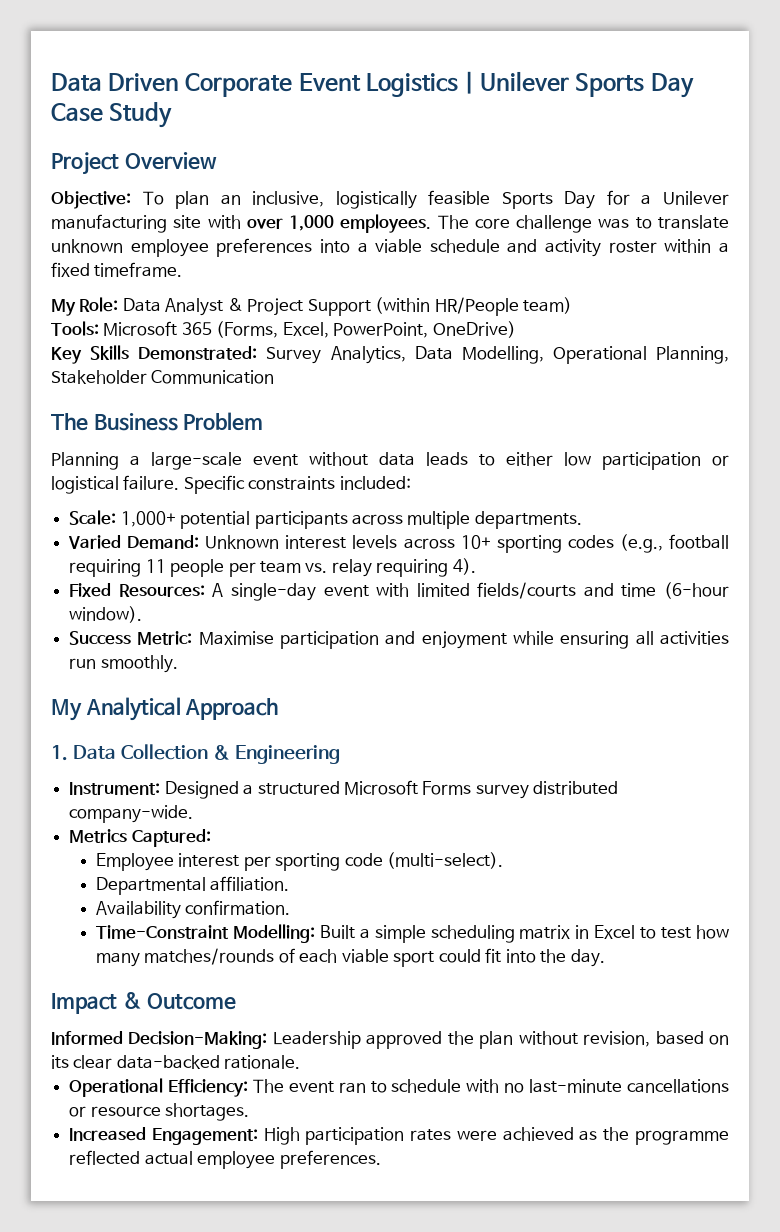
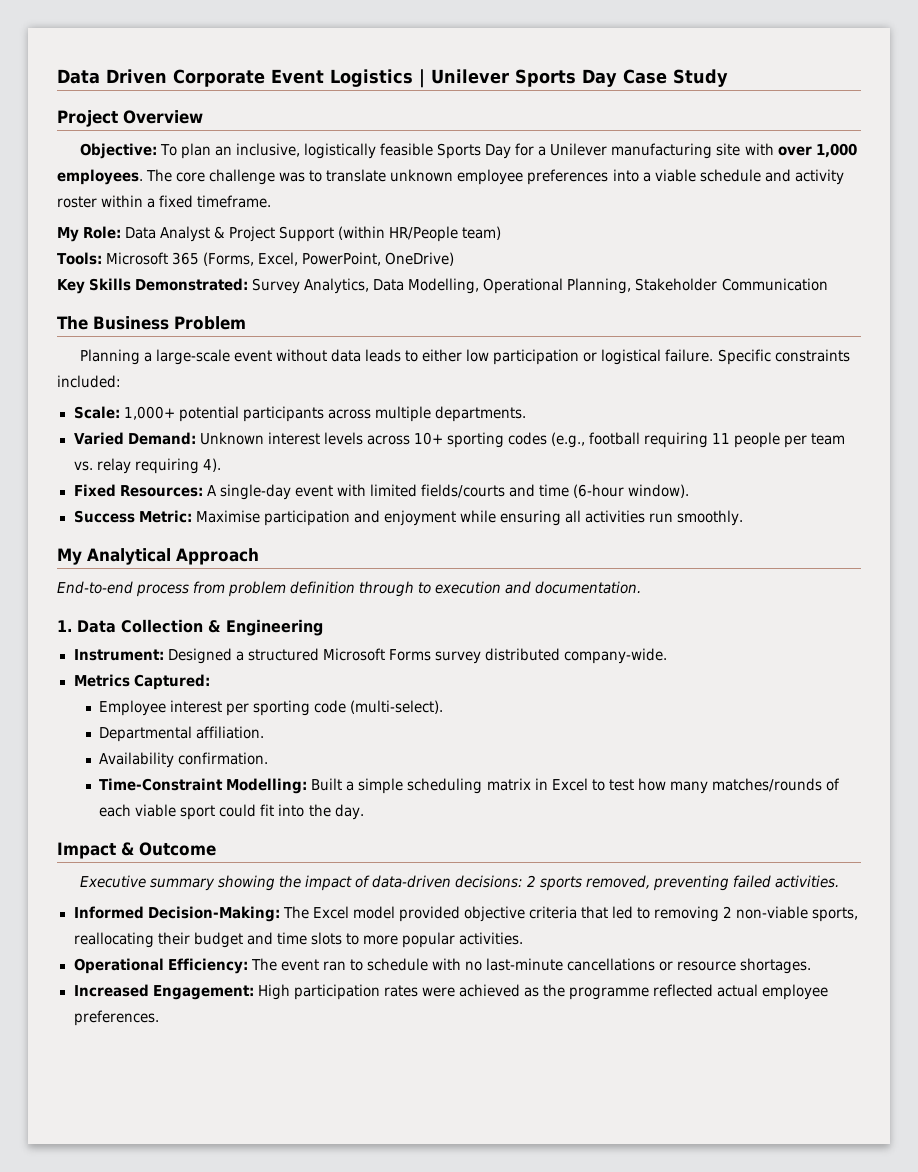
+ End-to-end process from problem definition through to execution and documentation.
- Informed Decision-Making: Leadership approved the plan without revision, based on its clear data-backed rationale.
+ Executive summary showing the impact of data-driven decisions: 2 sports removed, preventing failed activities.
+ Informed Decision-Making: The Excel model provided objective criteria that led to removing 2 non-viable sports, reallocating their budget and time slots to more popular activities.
* * *
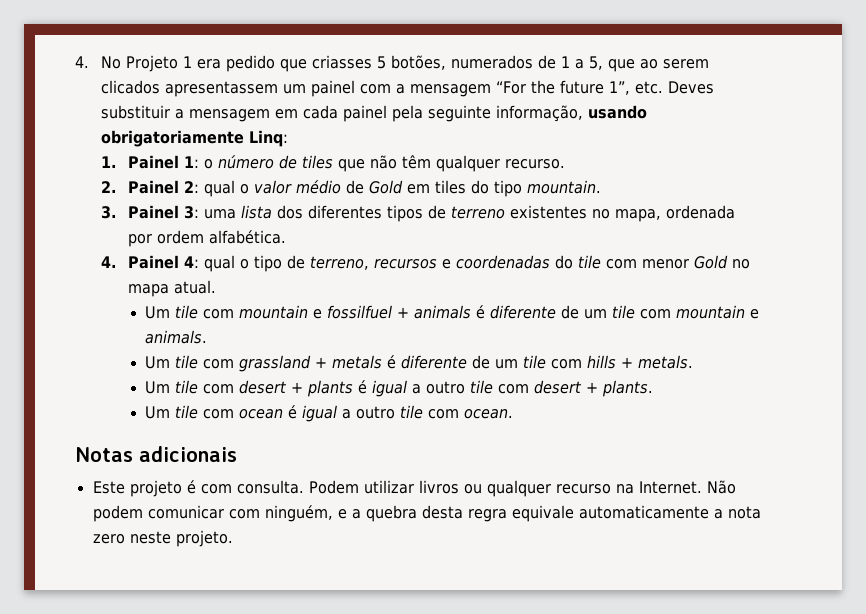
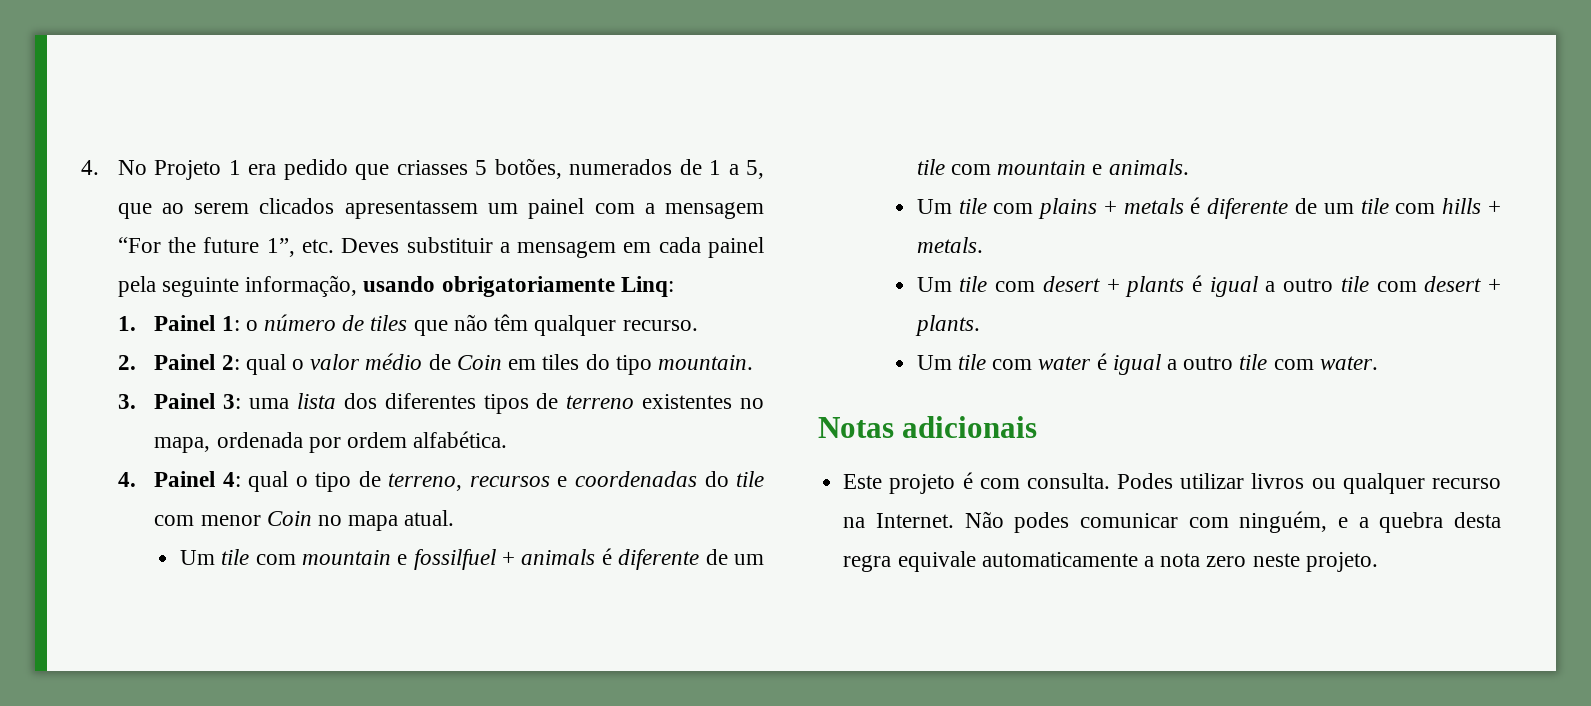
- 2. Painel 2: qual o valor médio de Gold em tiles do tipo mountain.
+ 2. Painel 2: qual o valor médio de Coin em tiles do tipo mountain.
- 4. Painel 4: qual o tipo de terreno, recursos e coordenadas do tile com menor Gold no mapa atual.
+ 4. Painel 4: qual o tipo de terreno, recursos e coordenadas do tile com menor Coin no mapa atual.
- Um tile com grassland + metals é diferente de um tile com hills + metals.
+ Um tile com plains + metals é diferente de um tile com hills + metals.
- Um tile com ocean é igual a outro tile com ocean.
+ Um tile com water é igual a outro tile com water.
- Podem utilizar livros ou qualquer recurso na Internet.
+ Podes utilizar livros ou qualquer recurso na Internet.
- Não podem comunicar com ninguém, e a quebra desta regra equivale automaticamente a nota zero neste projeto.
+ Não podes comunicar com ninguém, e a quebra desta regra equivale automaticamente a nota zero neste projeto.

- **What needs to be done**:
Pull together all lines from the data that mention the word "utilizar".

- **Exercise answer**:
- Podem utilizar livros ou qualquer recurso na Internet.
+ Podes utilizar livros ou qualquer recurso na Internet.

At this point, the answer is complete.